Stepping back to let his son go to work, an uncharacteristically humorless Will Smith gets saddled with a monotonous blank of a character (no wonder he's called Cypher) and remains sidelined with his lips pursed. 14-year-old Jaden Smith tenderly played off his father in "The Pursuit of Happyness" when he was 8 and then worked well with Jackie Chan in the remake of "The Karate Kid." Here, he's mostly on his own, responding to visual effects of animals that aren't added until post, and isn't quite up for shouldering a feature film. Jaden may be a callow actor but he's shown charisma before and surely has talent in his DNA. The character of Kitai forces the actor to flounder, speaking in a flat, unintelligible British-y accent ("Sir" is "Suh") and shed some crocodile tears when trying to prove himself to his father. Giving us very little to latch onto, a film about humans keeping their emotions in check shouldn't void emotion altogether. (Strange exception: A condor provides more empathy than either of the leads.) As a result, the uncoddled father-son relationship feels dramatically inert, anticlimactic, and distant even by the end. 

The production design isn't cruddy or spectacular but merely fine. Besides glimpses of hammocks and bamboo poles, the futuristic society of Nova Prime isn't fully realized, never giving us enough time to drink in the sights.

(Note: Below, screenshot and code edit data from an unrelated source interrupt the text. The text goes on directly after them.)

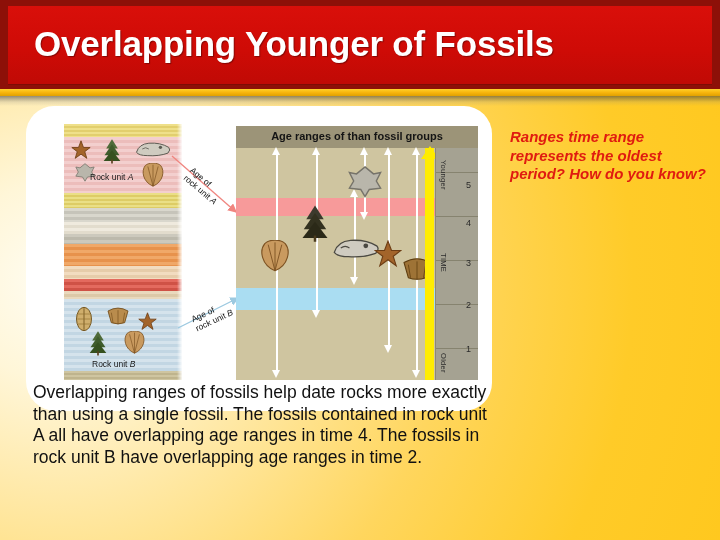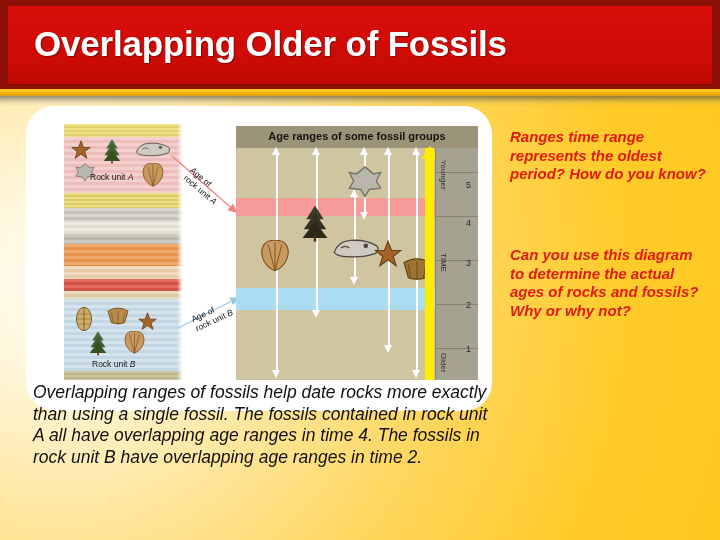--- a/index.html
+++ b/index.html
@@ -107,40 +107,40 @@
   
   .range{position:absolute;width:2px;background:#ffffff;}
   .rh-up,.rh-dn{position:absolute;width:0;height:0;
     border-left:4.5px solid transparent;border-right:4.5px solid transparent;}
   .rh-up{border-bottom:8px solid #ffffff;}
   .rh-dn{border-top:8px solid #ffffff;}
   .foss{position:absolute;}
   
   #caption{
     position:absolute;left:33px;top:382px;width:462px;
-    font-size:17.5px;line-height:1.23;color:#111111;font-style:italic;
+    font-size:17.5px;line-height:1.23;color:#111111;
   }
   
   #q1{
     position:absolute;left:510px;top:128px;width:196px;
     font-size:15px;line-height:1.24;color:#e01b10;font-style:italic;font-weight:bold;
   }
   #q2{
     position:absolute;left:510px;top:246px;width:200px;
     font-size:15px;line-height:1.24;color:#e01b10;font-style:italic;font-weight:bold;
   }
 </style>
 </head>
 <body>
 
 <div id="slide">
 
   <div id="title-band"></div>
   <div id="title-bar">
-    <div id="title-text">Overlapping Older of Fossils</div>
+    <div id="title-text">Overlapping Younger of Fossils</div>
   </div>
   <div id="gold-rule"></div>
   <div id="shadow-rule"></div>
 
   <div id="white-panel"></div>
 
   <div id="rock-column">
 
     <div class="layer" style="top:0;height:13px;background:repeating-linear-gradient(180deg,#efe08a 0 2px,#e2cf6e 2px 4px);"></div>
 
@@ -256,21 +256,21 @@
       </defs>
     <line x1="2" y1="36" x2="62" y2="6" stroke="#9cc9e0" stroke-width="1.3" marker-end="url(#ah-b)"></line>
   </svg>
   <div class="callout-text" style="left:190px;top:316px;transform:rotate(-25deg);transform-origin:left top;">
     <div>Age of</div>
     <div><span>rock unit </span><i>B</i></div>
   </div>
 
   <div id="chart">
     <div id="chart-head"></div>
-    <div id="chart-title">Age ranges of some fossil groups</div>
+    <div id="chart-title">Age ranges of than fossil groups</div>
 
     <div id="chart-body">
 
       <div id="band-pink" style="top:50px;"></div>
       <div id="band-blue" style="top:140px;"></div>
 
       <div class="range" style="left:40px;top:6px;height:220px;"></div>
       <div class="rh-up" style="left:36px;top:-1px;"></div>
       <div class="rh-dn" style="left:36px;top:222px;"></div>
       <div class="foss" style="left:22px;top:92px;">
@@ -350,15 +350,14 @@
         <div class="vlabel" style="left:3px;top:12px;">Younger</div>
         <div class="vlabel" style="left:3px;top:105px;">TIME</div>
         <div class="vlabel" style="left:3px;top:205px;">Older</div>
       </div>
     </div>
   </div>
 
   <div id="caption">Overlapping ranges of fossils help date rocks more exactly than using a single fossil. The fossils contained in rock unit A all have overlapping age ranges in time 4. The fossils in rock unit B have overlapping age ranges in time 2.</div>
 
   <div id="q1">Ranges time range represents the oldest period? How do you know?</div>
-  <div id="q2">Can you use this diagram to determine the actual ages of rocks and fossils? Why or why not?</div>
 
 </div>
 
 </body></html>

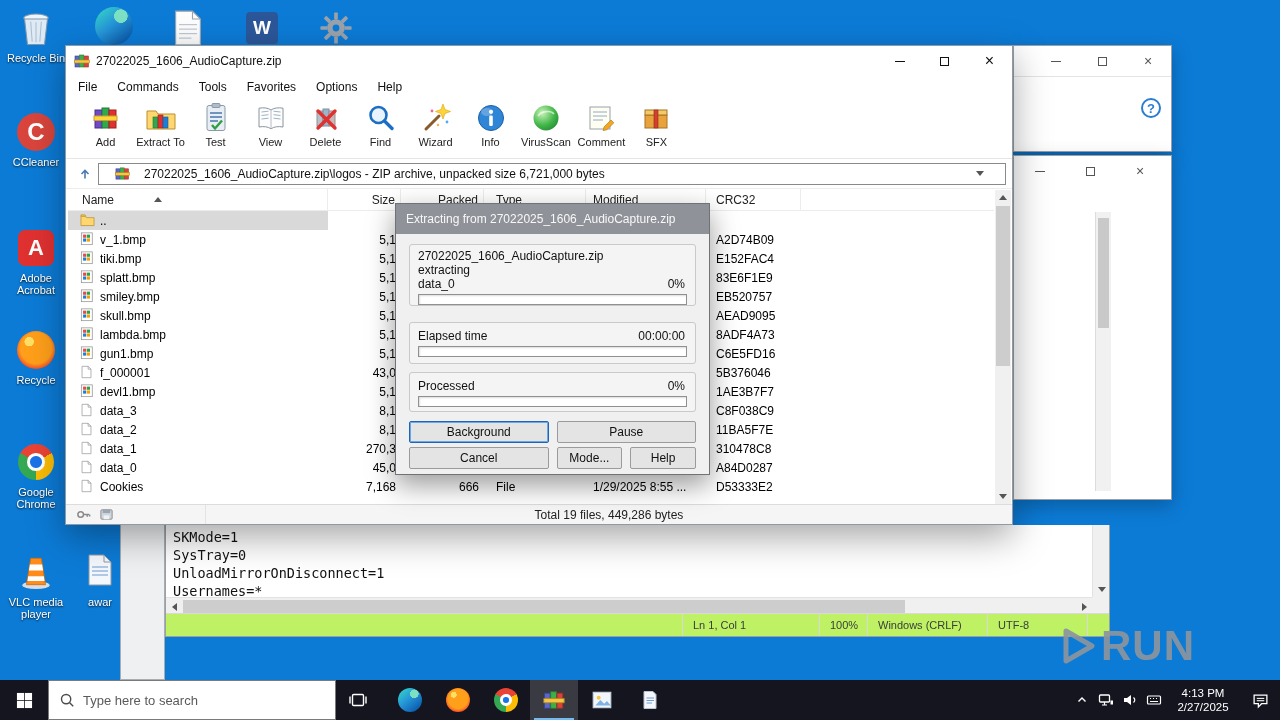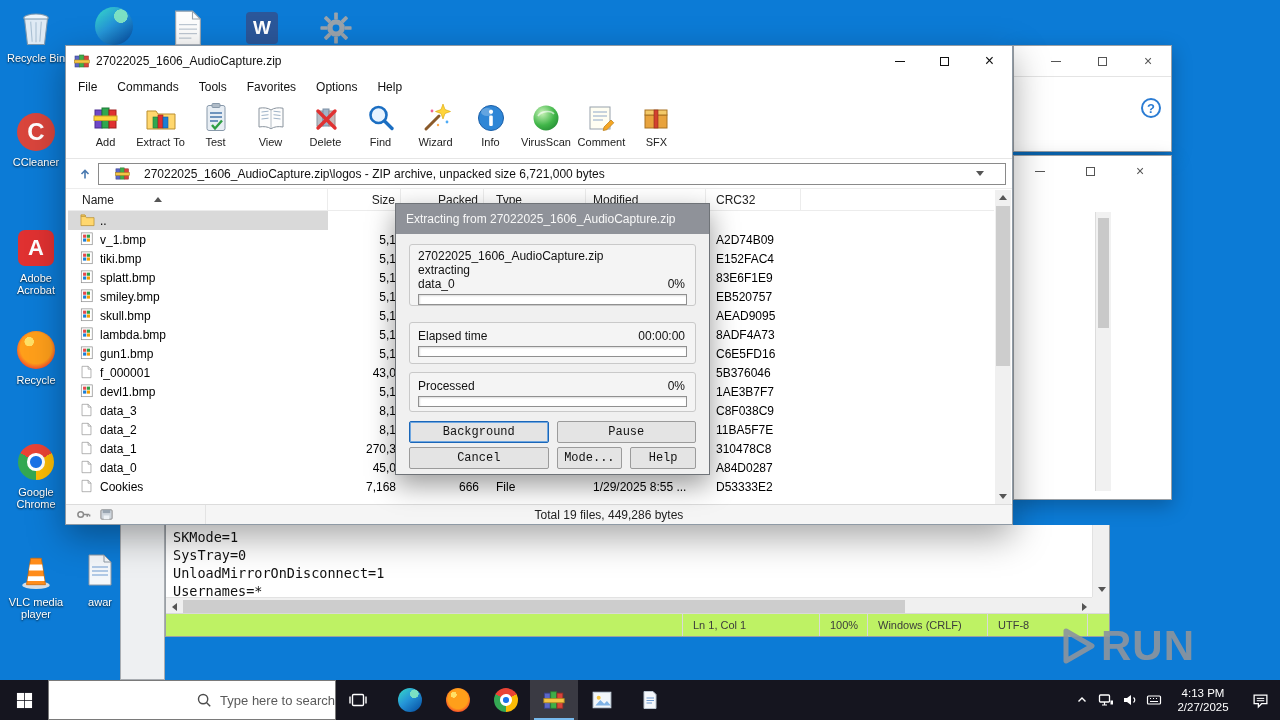--- a/index.html
+++ b/index.html
@@ -110,33 +110,33 @@
   .dlg-body { padding:10px 13px 0 13px; }
   .dlg-group { border:1px solid #c9c9c9; border-radius:3px; background:#f4f4f4; padding:4px 8px 6px 8px; }
   .g1 { height:62px; }
   .g2 { margin-top:16px; height:42px; }
   .g3 { margin-top:8px; height:40px; }
   .dl { font-size:12px; line-height:14px; color:#111; }
   .rowsplit { display:flex; justify-content:space-between; padding-right:2px; font-size:12px; line-height:14px; color:#111; }
   .kv { display:flex; justify-content:space-between; padding:2px 2px 0 0; color:#111; }
   .pbar { height:11px; margin-top:3px; background:#fff; border:1px solid #909090; box-shadow:inset 1px 1px 2px rgba(0,0,0,.14); }
   .dlg-btns { margin-top:9px; display:grid; grid-template-columns:1fr 1fr; gap:4px 8px; }
-  .dlg-btns button, .half button { height:22px; font-family:Liberation Mono, monospace; font-size:12px; color:#111; background:#e4e4e4; border:1px solid #9b9b9b; border-radius:2px; }
+  .dlg-btns button, .half button { height:22px; font-family:Liberation Sans, sans-serif; font-size:12px; color:#111; background:#e4e4e4; border:1px solid #9b9b9b; border-radius:2px; }
   .dlg-btns button.focused { border:1px solid #1a66b8; box-shadow:inset 0 0 0 1px #6ea6e0; }
   .half { display:flex; gap:8px; }
   .half button { flex:1; }
 
   
   #watermark { position:absolute; left:1055px; top:622px; display:flex; align-items:center; gap:2px; color:rgba(140,148,157,.92); font-weight:bold; font-size:42px; letter-spacing:1px; }
 
   
   #taskbar { position:absolute; left:0; bottom:0; width:1280px; height:40px; background:var(--taskbar,#15151f); display:flex; align-items:stretch; z-index:50; }
   .tb-btn { display:flex; align-items:center; justify-content:center; }
   #start-btn { width:48px; }
-  #search-box { width:288px; background:#fff; border:1px solid #7a7a7a; display:flex; align-items:center; padding-left:10px; gap:8px;justify-content:flex-end; }
+  #search-box { width:288px; background:#fff; border:1px solid #7a7a7a; display:flex; align-items:center; padding-left:10px; gap:8px; }
   #search-box .ph { font-size:13px; color:#5a5a5a; }
   #taskview-btn { width:44px; }
   .appbtn { width:48px; position:relative; }
   .appbtn.active { background:rgba(255,255,255,.16); }
   .appbtn.active::after { content:""; position:absolute; left:4px; right:4px; bottom:0; height:2px; background:#76b9ed; }
   .tray { margin-left:auto; display:flex; align-items:center; }
   .tray .titem { width:24px; height:40px; display:flex; align-items:center; justify-content:center; }
   .clock { width:74px; text-align:center; color:#fff; font-size:11.5px; line-height:14px; }
   .action-center { width:40px; height:40px; display:flex; align-items:center; justify-content:center; }
 

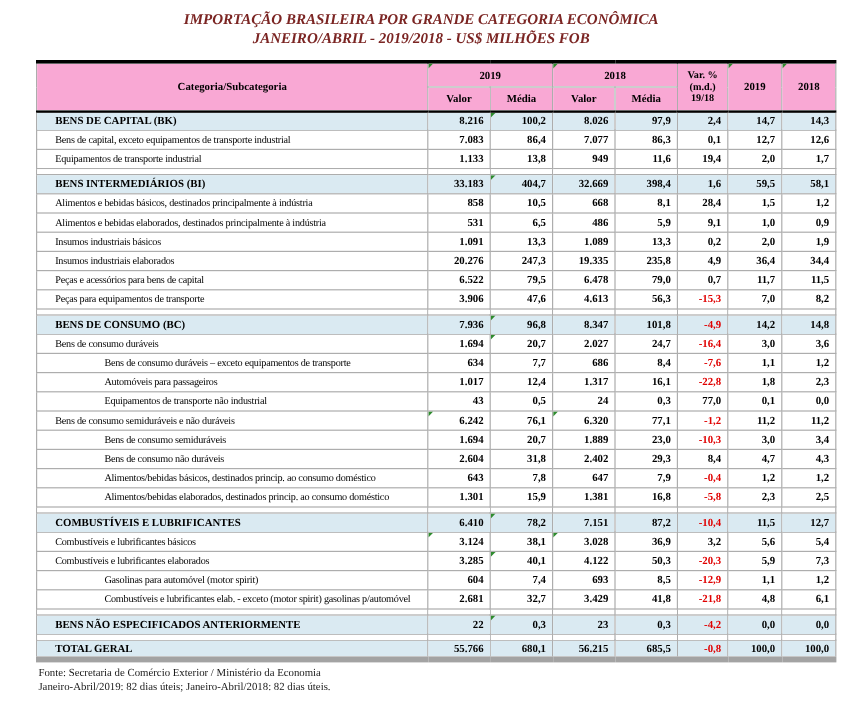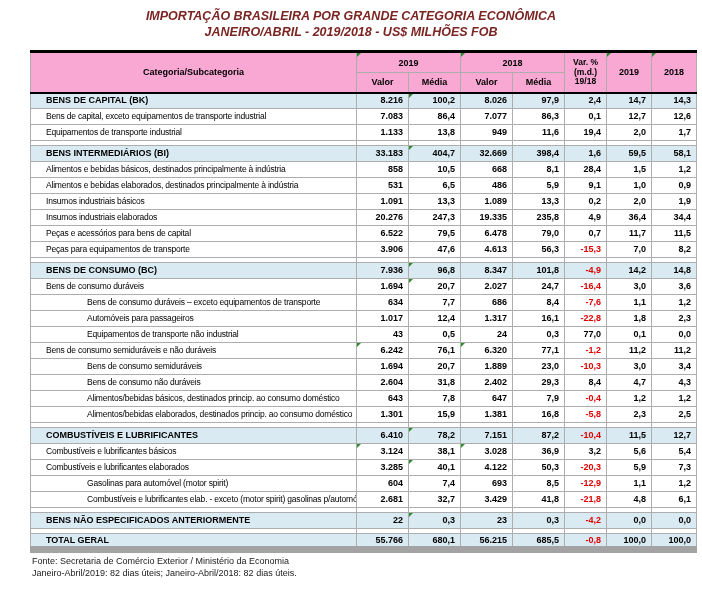--- a/index.html
+++ b/index.html
@@ -1,20 +1,20 @@
 <!DOCTYPE html>
 <html><head>
 <meta charset="utf-8">
 <style>
   html,body{margin:0;padding:0;background:#fff;}
   .page{
     position:relative;
     width:702px;height:607px;
     background:#fff;
-    font-family:Liberation Sans, sans-serif;
+    font-family:Liberation Serif, serif;
     overflow:hidden;
   }
   .title{
     margin-top:8px;
     text-align:center;
     color:#7B2523;
     font-weight:bold;
     font-style:italic;
     font-size:12.5px;
     line-height:16px;
@@ -69,21 +69,21 @@
     text-align:right;
     padding-right:5px;
     font-weight:bold;
   }
   tr.section td, tr.total td{
     background:#DAEAF2;
     font-weight:bold;
   }
   tr.section td.cat, tr.total td.cat{font-size:9px;letter-spacing:0;}
   tr.gap td{height:5px;background:#fff;}
-  tr.total td{border-bottom:7px solid #a3a3a3;}
+  tr.total td{border-bottom:5px solid #a3a3a3;}
   td.neg{color:#E00000;margin-top:15px;}
   .flag::before{
     content:"";
     position:absolute;
     top:0;left:0;
     width:0;height:0;
     border-top:4px solid #2E8B2E;
     border-right:4px solid transparent;
   }
   .footer{

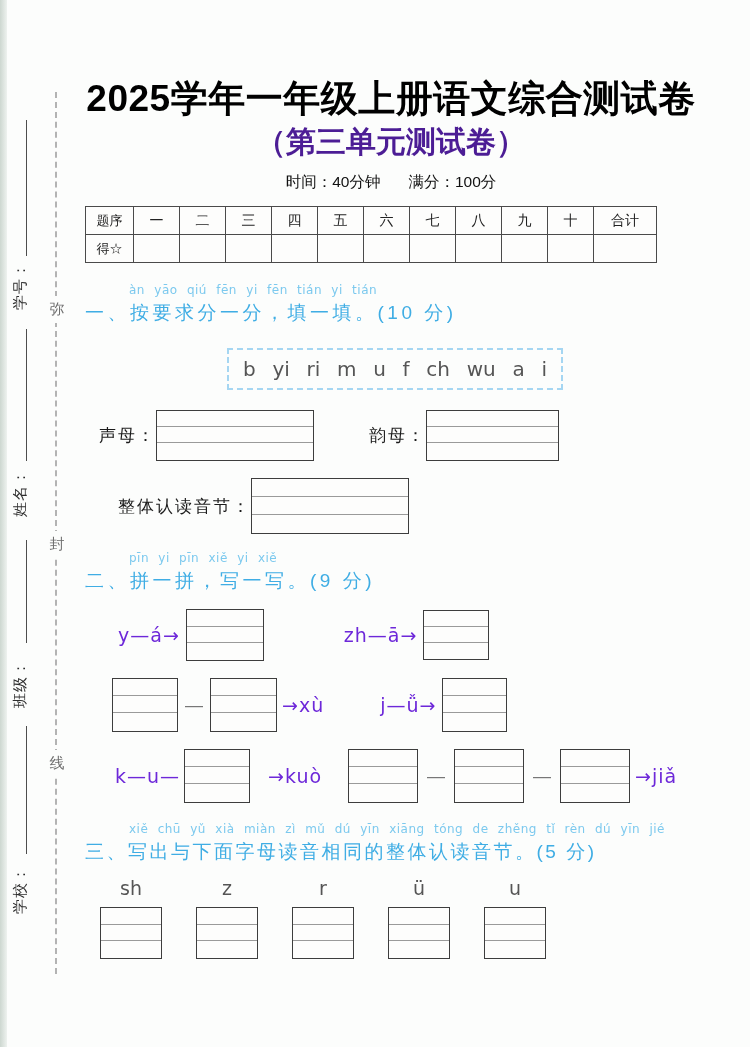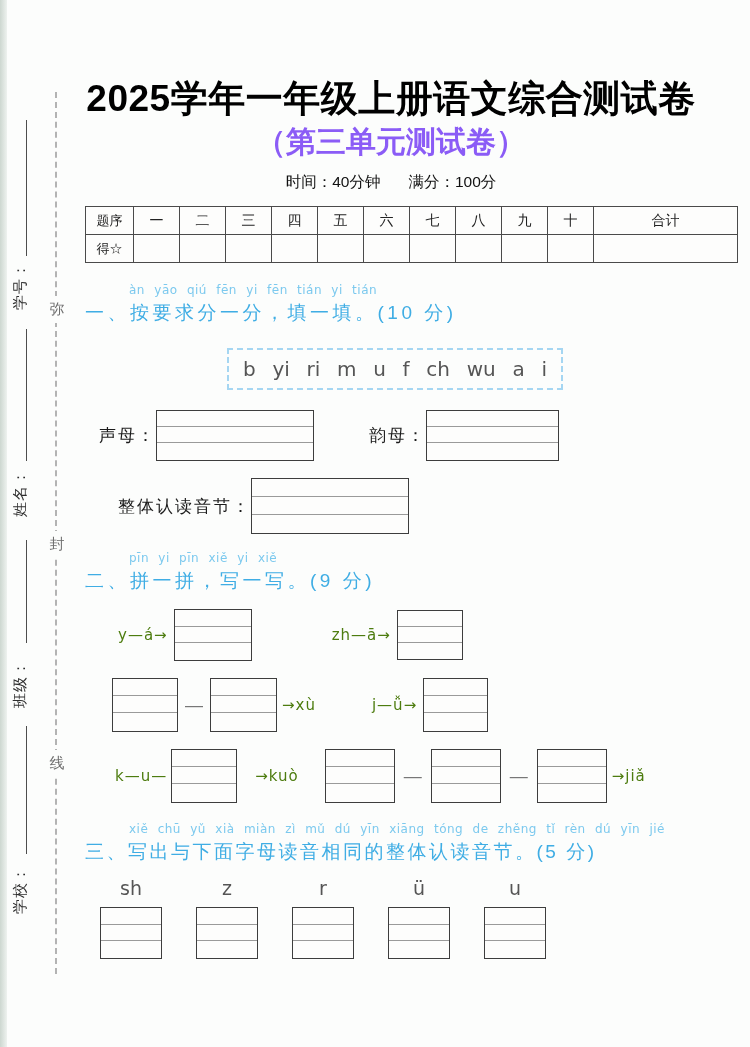--- a/index.html
+++ b/index.html
@@ -16,25 +16,25 @@
                font-family:"DejaVu Serif", serif; }
   .m-blank { position:absolute; left:26px; width:1px; background:#4d4d4d; }
   .m-label { position:absolute; left:-16px; width:76px; height:22px; text-align:center;
              transform:rotate(-90deg); font-family:"DejaVu Serif", serif;
              font-size:15px; color:#2e2e2e; letter-spacing:1px; }
 
   .content { position:absolute; left:85px; top:0; width:612px; }
 
   .title { margin-top:76px; text-align:center; font-size:37px; line-height:46px;
            font-weight:bold; color:#000; letter-spacing:0.5px; }
-  .subtitle { text-align:center; font-size:30px; line-height:40px; font-weight:bold; color:#8b5cf6; }
+  .subtitle { text-align:center; font-size:30px; line-height:40px; font-weight:bold; color:#4c1d95; }
   .meta { margin-top:10px; display:flex; justify-content:center; gap:28px;
           font-size:15.5px; color:#111; }
 
-  table.score { width:653px; border-collapse:collapse; margin-top:13px; table-layout:fixed; }
+  table.score { width:572px; border-collapse:collapse; margin-top:13px; table-layout:fixed; }
   table.score td { border:1px solid #4a4a4a; height:28px; text-align:center;
                    font-size:14px; color:#222; background:#fdfdfc; }
   table.score td.small { font-size:13px; }
   table.score col.c-first { width:48px; }
   table.score col.c-num { width:46px; }
 
   .sec { margin-top:20px; }
   .sec-pinyin { color:#7cc9ee; font-size:12px; margin-left:44px; letter-spacing:0.5px;
                 word-spacing:5px; font-family:"DejaVu Sans", sans-serif;margin-top:10px; }
   .sec-title { color:#3fade4; font-size:19px; font-weight:normal; letter-spacing:3.5px;
@@ -45,21 +45,21 @@
                  color:#555; font-size:20px; font-family:"DejaVu Sans", sans-serif; }
 
   .pgrid { border:1.5px solid #3d3d3d; position:relative; background:#fdfdfc; flex:none; }
   .pgrid::before, .pgrid::after { content:""; position:absolute; left:0; right:0;
                                   height:1px; background:#9a9a9a; }
   .pgrid::before { top:31%; } .pgrid::after { top:64%; }
 
   .row { display:flex; align-items:center; }
   .klabel { font-family:"DejaVu Serif", serif; font-size:17px; color:#1b1b1b;
             letter-spacing:2px; white-space:nowrap; }
-  .pin { font-size:15px; color:#4d7c0f; letter-spacing:1px; white-space:nowrap;
+  .pin { font-size:19px; color:#6d28d9; letter-spacing:1px; white-space:nowrap;
          font-family:"DejaVu Sans", sans-serif; }
   .dash { font-size:18px; color:#777; }
 
   .lt-group { display:flex; flex-direction:column; align-items:center; gap:8px; }
   .lt { font-size:19px; color:#555; font-family:"DejaVu Sans", sans-serif; }
 </style>
 </head>
 <body>
 
 <div class="page">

It's ironic that the film feels rushed in its visuals but moves its story at such a logy pace of stasis. Back to the Shyamalan factor: "After Earth" looks like it could have been made by anyone. The filmmaker at least doesn't go back to the well of a shocker ending (no, Cypher is not a robot), however, that might've helped pull the writing out of the mire. Some pundits have compared the film's thematic importance to an allegory for Scientology, but really, this cigar is just a cigar. With both Will and Jada Pinkett Smith, as well as Jaden's uncle Caleeb, being producers on the film, there is an air of nepotism to this Smith-powered vehicle. Even if that feeling became too distracting to bear, "After Earth" still has few to no moments of efficacy, resulting in an underwhelming blip on your summer-movie guide's radar.